__Your goal__
Leaving out every picture, quote the data below exactly as it appears.

__Material to process__
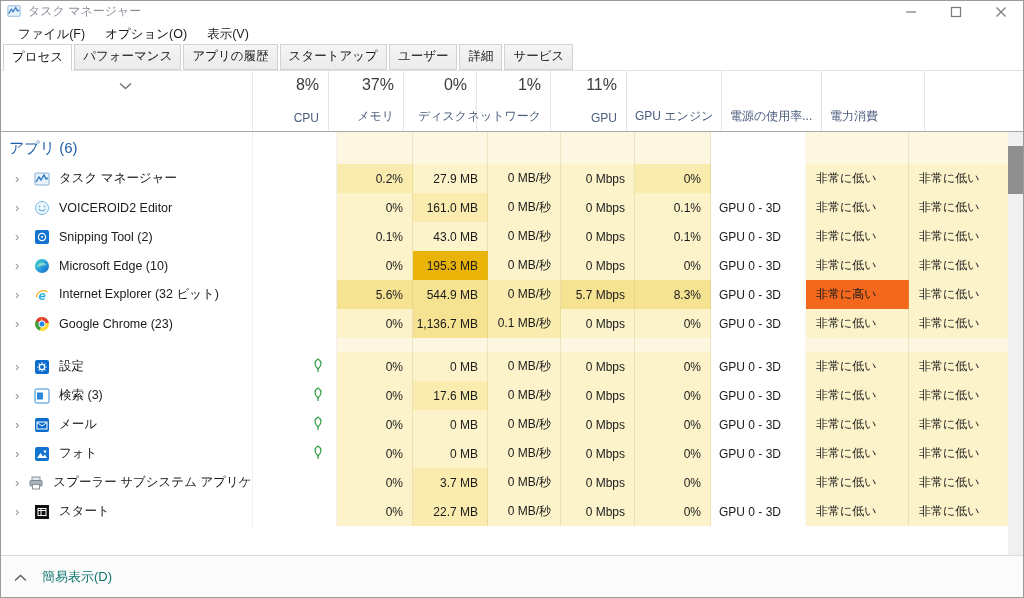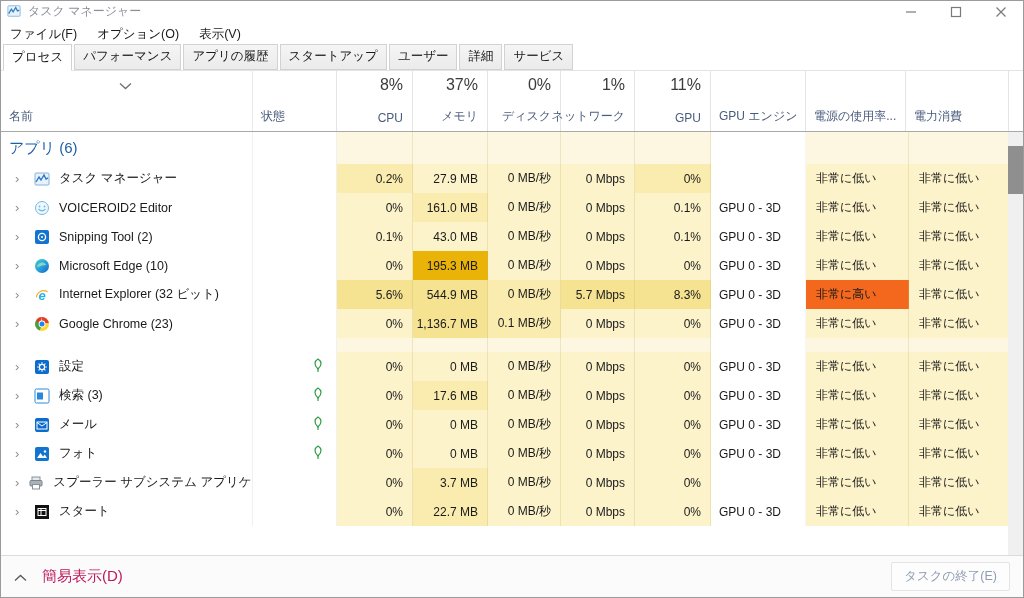--- a/index.html
+++ b/index.html
@@ -15,7 +15,7 @@
   .winbtn svg { display:block; }
 
   
-  .menubar { height:26px; display:flex; align-items:center; padding-left:1px; gap:4px; }
+  .menubar { height:26px; display:flex; align-items:center; padding-left:9px; gap:4px; }
   .menuitem { font-size:12.5px; color:#1a1a1a; padding:3px 8px; }
 
   

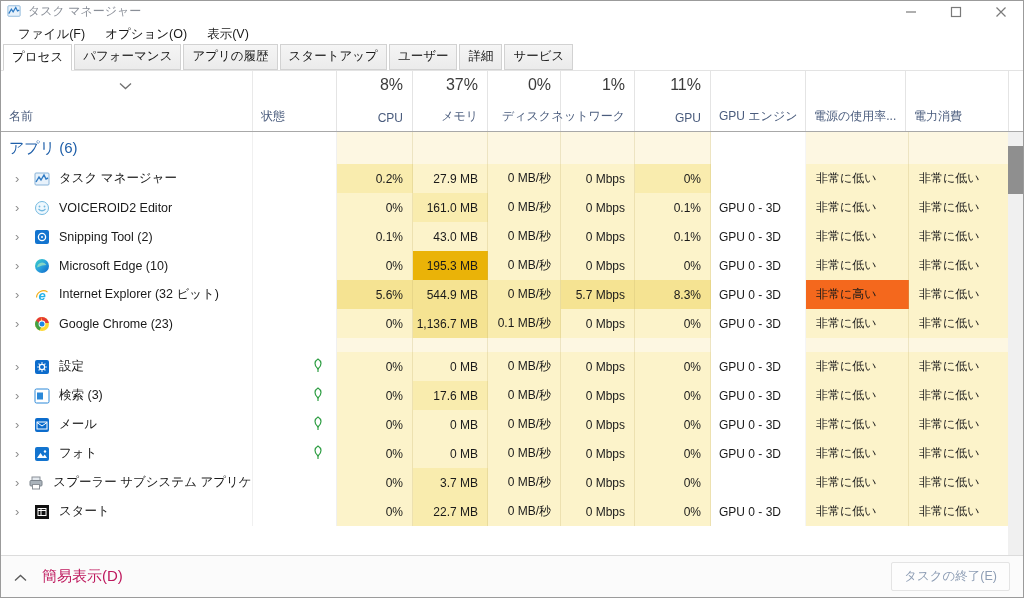--- a/index.html
+++ b/index.html
@@ -118,7 +118,6 @@
             <path d="M1 1.5 L6.5 6.5 L12 1.5" fill="none" stroke="#707070" stroke-width="1.3"></path>
           </svg>
       </span>
-      <span class="hlabel">名前</span>
     </div>
     <div class="hcell c-status">
       <span class="hlabel">状態</span>

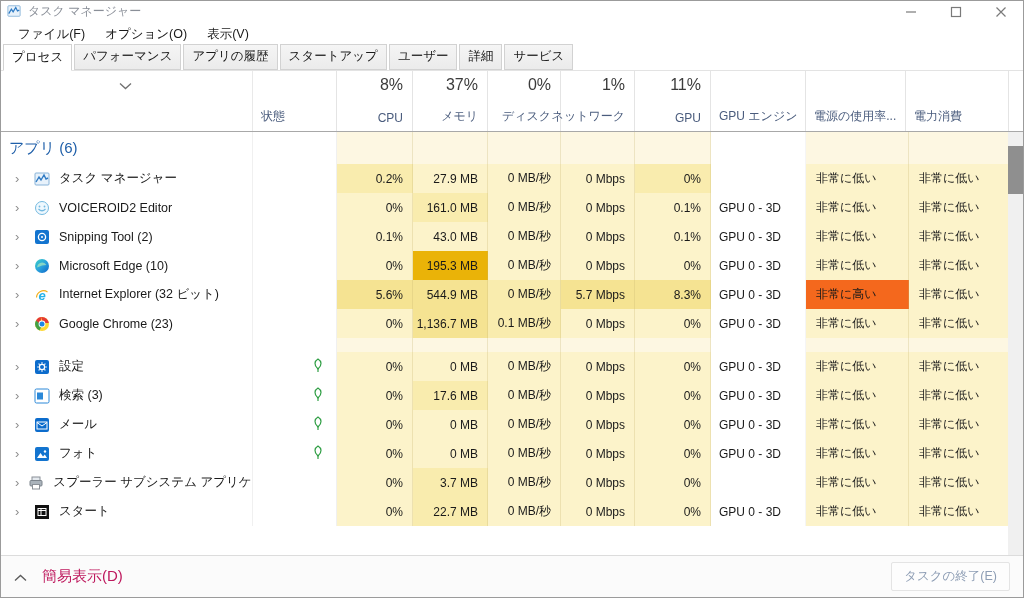--- a/index.html
+++ b/index.html
@@ -119,9 +119,6 @@
           </svg>
       </span>
     </div>
-    <div class="hcell c-status">
-      <span class="hlabel">状態</span>
-    </div>
     <div class="hcell c-cpu metric">
       <span class="hpct">8%</span>
       <span class="hlabel">CPU</span>

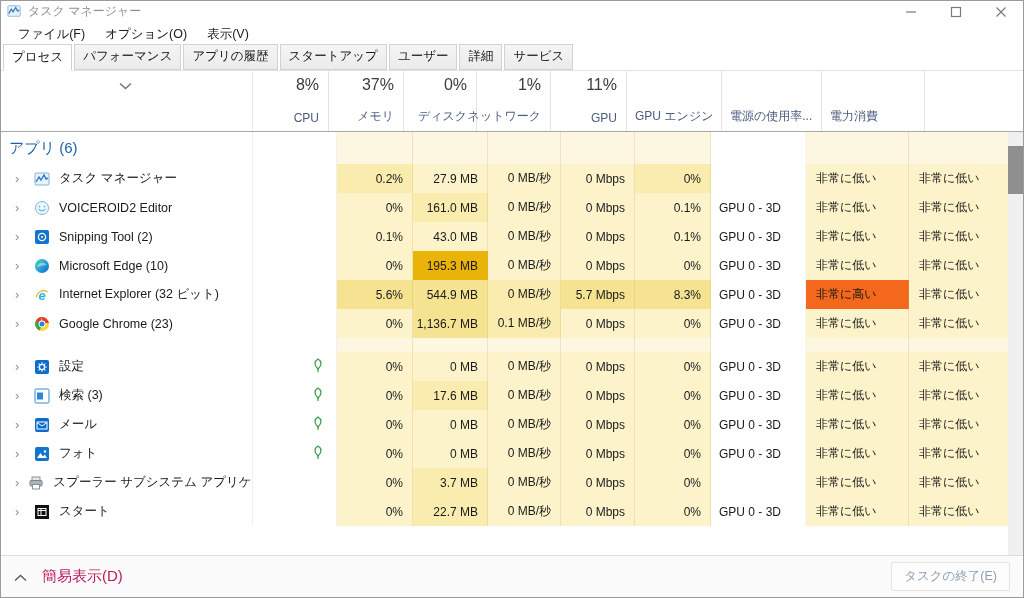--- a/index.html
+++ b/index.html
@@ -60,7 +60,7 @@
   
   .footer { position:absolute; left:0; right:0; bottom:0; height:42px; border-top:1px solid #dcdcdc; background:#fbfbfb; display:flex; align-items:center; justify-content:space-between; padding:0 13px; }
   .foot-left { display:flex; align-items:center; gap:15px; }
-  .foot-toggle-label { font-size:15px; color:#be185d; }
+  .foot-toggle-label { font-size:13px; color:#0f766e; }
   .end-task-btn { font-size:12.5px; color:#8d9db4; background:#fdfdfd; border:1px solid #e4e4e4; border-radius:2px; padding:5px 12px; }
 </style>
 </head>

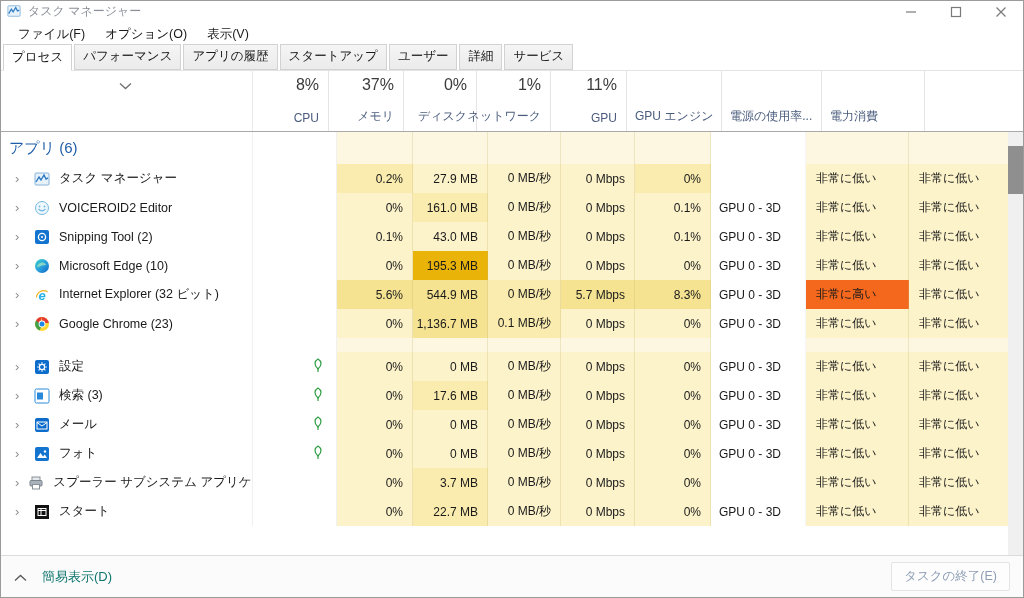--- a/index.html
+++ b/index.html
@@ -492,7 +492,6 @@
       </span>
       <span class="foot-toggle-label">簡易表示(D)</span>
     </div>
-    <button class="end-task-btn">タスクの終了(E)</button>
   </div>
 
 </div>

__Output for this task__
--- a/index.html
+++ b/index.html
@@ -15,7 +15,7 @@
   .winbtn svg { display:block; }
 
   
-  .menubar { height:26px; display:flex; align-items:center; padding-left:1px; gap:4px; }
+  .menubar { height:26px; display:flex; align-items:center; padding-left:9px; gap:4px; }
   .menuitem { font-size:12.5px; color:#1a1a1a; padding:3px 8px; }
 
   

--- a/index.html
+++ b/index.html
@@ -118,7 +118,6 @@
             <path d="M1 1.5 L6.5 6.5 L12 1.5" fill="none" stroke="#707070" stroke-width="1.3"></path>
           </svg>
       </span>
-      <span class="hlabel">名前</span>
     </div>
     <div class="hcell c-status">
       <span class="hlabel">状態</span>

--- a/index.html
+++ b/index.html
@@ -119,9 +119,6 @@
           </svg>
       </span>
     </div>
-    <div class="hcell c-status">
-      <span class="hlabel">状態</span>
-    </div>
     <div class="hcell c-cpu metric">
       <span class="hpct">8%</span>
       <span class="hlabel">CPU</span>

--- a/index.html
+++ b/index.html
@@ -60,7 +60,7 @@
   
   .footer { position:absolute; left:0; right:0; bottom:0; height:42px; border-top:1px solid #dcdcdc; background:#fbfbfb; display:flex; align-items:center; justify-content:space-between; padding:0 13px; }
   .foot-left { display:flex; align-items:center; gap:15px; }
-  .foot-toggle-label { font-size:15px; color:#be185d; }
+  .foot-toggle-label { font-size:13px; color:#0f766e; }
   .end-task-btn { font-size:12.5px; color:#8d9db4; background:#fdfdfd; border:1px solid #e4e4e4; border-radius:2px; padding:5px 12px; }
 </style>
 </head>

--- a/index.html
+++ b/index.html
@@ -492,7 +492,6 @@
       </span>
       <span class="foot-toggle-label">簡易表示(D)</span>
     </div>
-    <button class="end-task-btn">タスクの終了(E)</button>
   </div>
 
 </div>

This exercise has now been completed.